Nous demandons aux parents de contrôler des technologies dont les mécanismes échappent largement à leur maîtrise.
Nous demandons aux écoles de réparer les conséquences d'écosystèmes numériques conçus avant tout pour capter l'attention.
C'est pourquoi le débat ne devrait pas porter uniquement sur le comportement des enfants. Il devrait aussi interroger la responsabilité des plateformes.
Dans d'autres secteurs, lorsqu'un produit présente des risques pour les enfants, nous exigeons des fabricants qu'ils améliorent sa sécurité. Pourquoi accepterions-nous moins d'exigences pour des plateformes utilisées quotidiennement par des millions d’enfants et de jeunes ?
Aucun pays ne peut, à lui seul, transformer les modèles économiques des grandes plateformes mondiales.
Plusieurs pistes peuvent toutefois être envisagées, selon les priorités et le contexte national, telles que :
- Renforcer progressivement le cadre juridique,
- Exiger l'intégration de la sécurité dès la conception des services numériques (« safety by design »),
- Améliorer la coopération avec les plateformes,
- Développer des mécanismes efficaces de signalement et de retrait des contenus illicites, et
- Contribuer au mouvement international visant à renforcer la responsabilité des entreprises du numérique à l'égard des droits de l'enfant.
L’UNICEF recommande également de continuer à investir dans l'ensemble des mesures nécessaires pour assurer la sécurité des enfants en ligne, notamment : l'éducation au numérique, l'accompagnement des parents, la formation des enseignants et le renforcement des services de protection de l'enfance.
Reconnaître les limites d'une interdiction ne revient pas à minimiser les effets des réseaux sociaux sur la santé mentale, le sommeil ou le développement des enfants. Cela signifie simplement que ces défis exigent des réponses plus ambitieuses que la seule exclusion des mineurs.
Les premières expériences internationales, notamment en Australie, où la restriction d'âge s'inscrit pourtant dans un dispositif réglementaire plus large (Online Safety Act 2021, codes sectoriels obligatoires, obligations relatives aux algorithmes), montrent que les principaux défis résident surtout dans la mise en œuvre : les premiers mois d'application suggèrent des difficultés de conformité de la part des plateformes, ce qui souligne l'importance d'un suivi, d'un contrôle du respect des règles et d'une évaluation rigoureuse ; des dimensions encore insuffisamment prises en compte par de nombreux pays envisageant une restriction d'âge.
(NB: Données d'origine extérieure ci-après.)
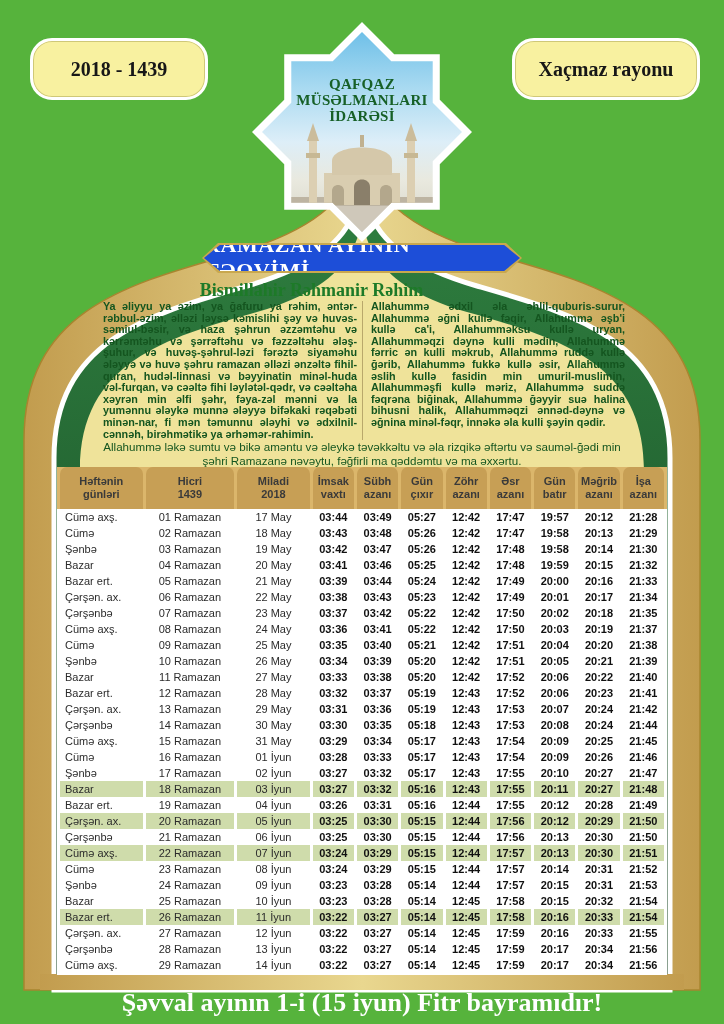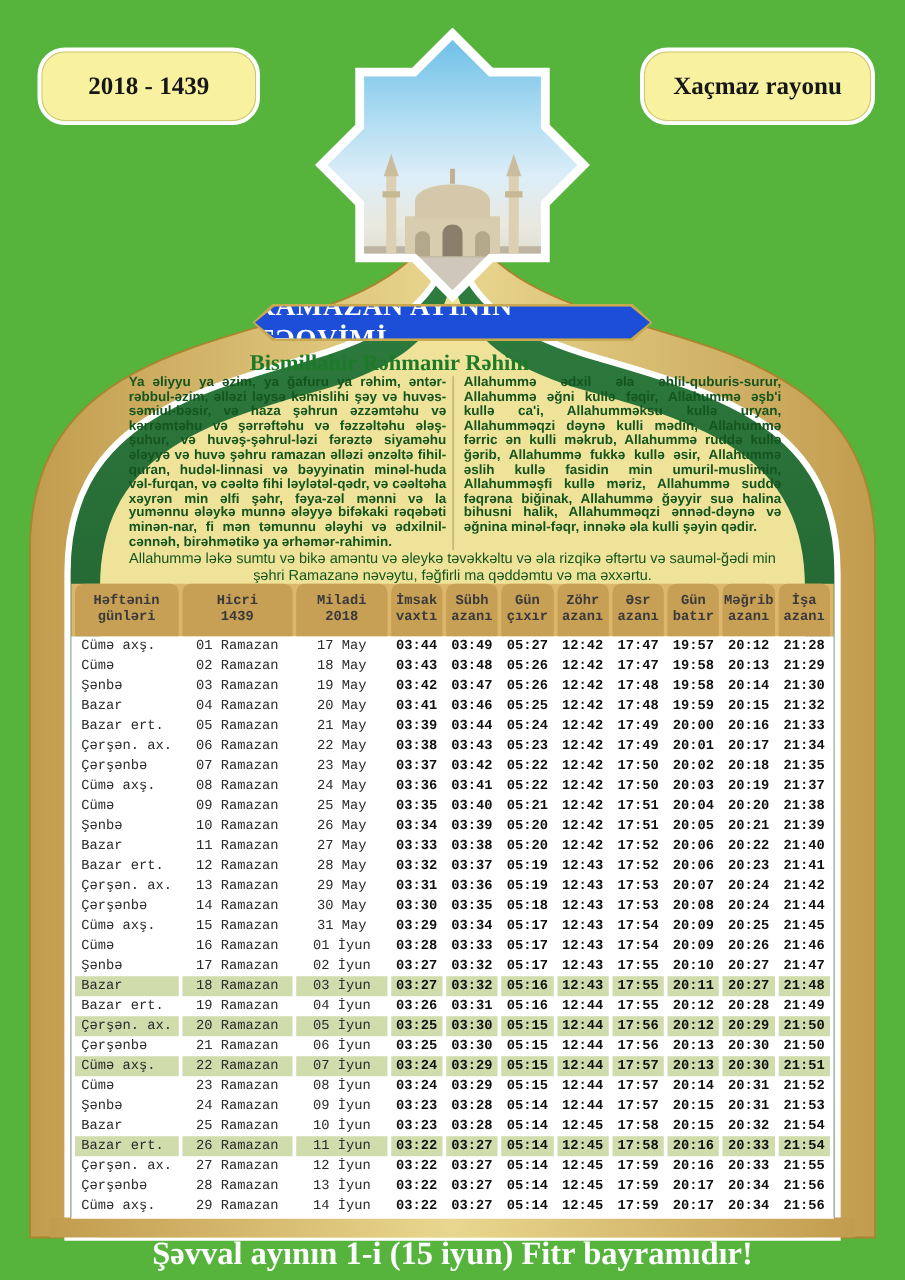"QAFQAZ" div.org { html: none -> <div>QAFQAZ MÜSƏLMANLARI İDARƏSİ</div> }
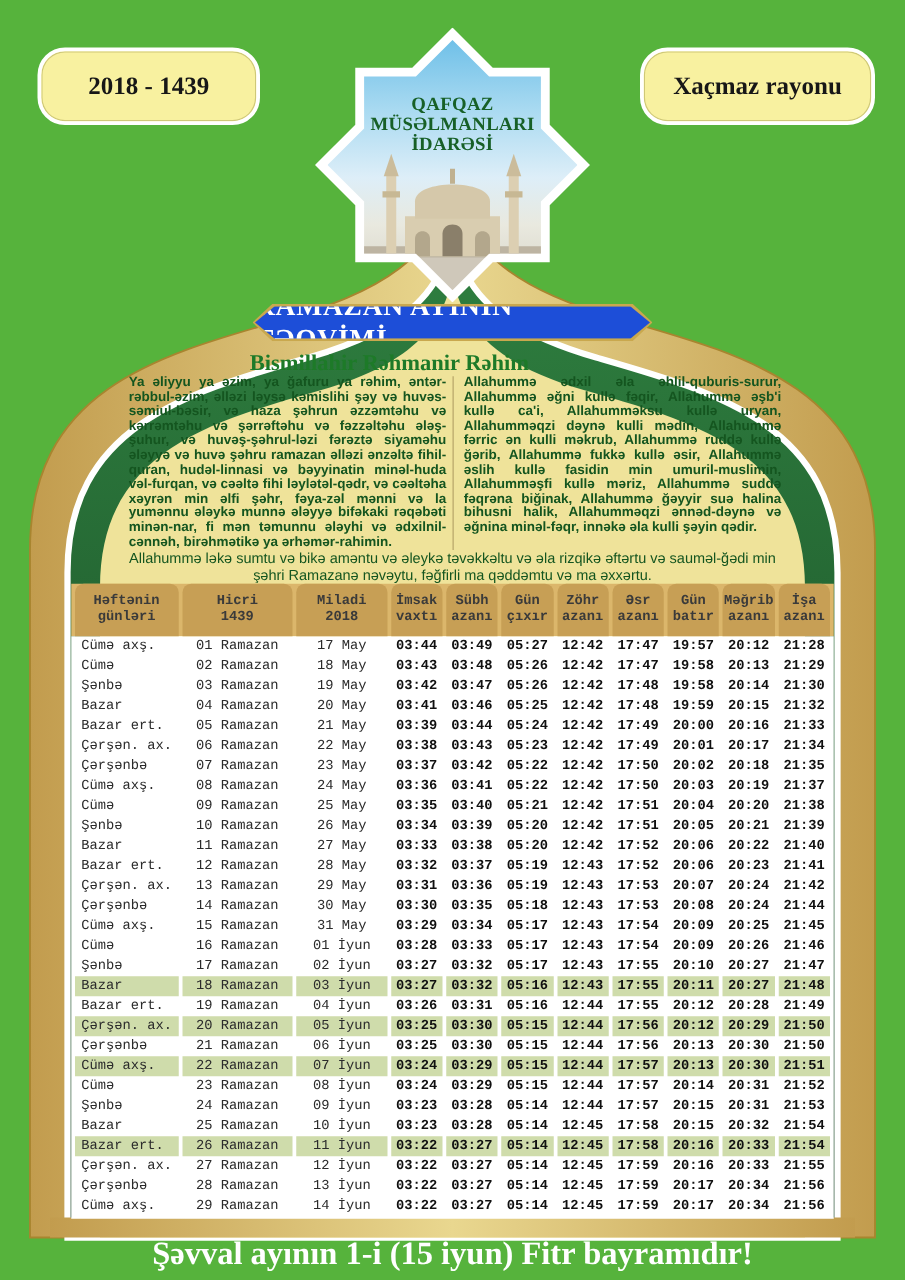"Həftənin" .table-wrap { font-family: Liberation Mono, monospace -> none }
Au fond, la question est simple.
Voulons-nous continuer à demander aux enfants de s'adapter à des plateformes qui n'ont pas été conçues pour eux ?
Ou voulons-nous enfin exiger que ces plateformes s'adaptent aux droits et aux besoins des enfants ?
C'est là que se trouve le véritable enjeu.
Protéger les enfants ne consiste pas seulement à limiter leur accès au numérique. Cela consiste surtout à construire un environnement numérique où leur sécurité, leur santé, leur développement et leurs droits ne soient plus une variable d'ajustement, mais une priorité. Les enfants et les adolescents eux-mêmes doivent aussi être entendus dans ce débat : leur expérience du numérique est indispensable pour concevoir des réponses efficaces, proportionnées et respectueuses de leurs droits, y compris leur droit à la vie privée.
Cette approche est pleinement conforme à la Convention relative aux Droits de l'Enfant et au Commentaire général n° 25 du Comité des Droits de l'Enfant des Nations Unies, qui rappelle que les enfants doivent pouvoir exercer leurs droits dans l'environnement numérique tout en bénéficiant d'une protection adaptée à leur âge et à leur développement. Elle s'inscrit également dans les orientations récentes de l'Union Africaine en faveur d'un environnement numérique plus sûr et plus responsabilisant pour les enfants.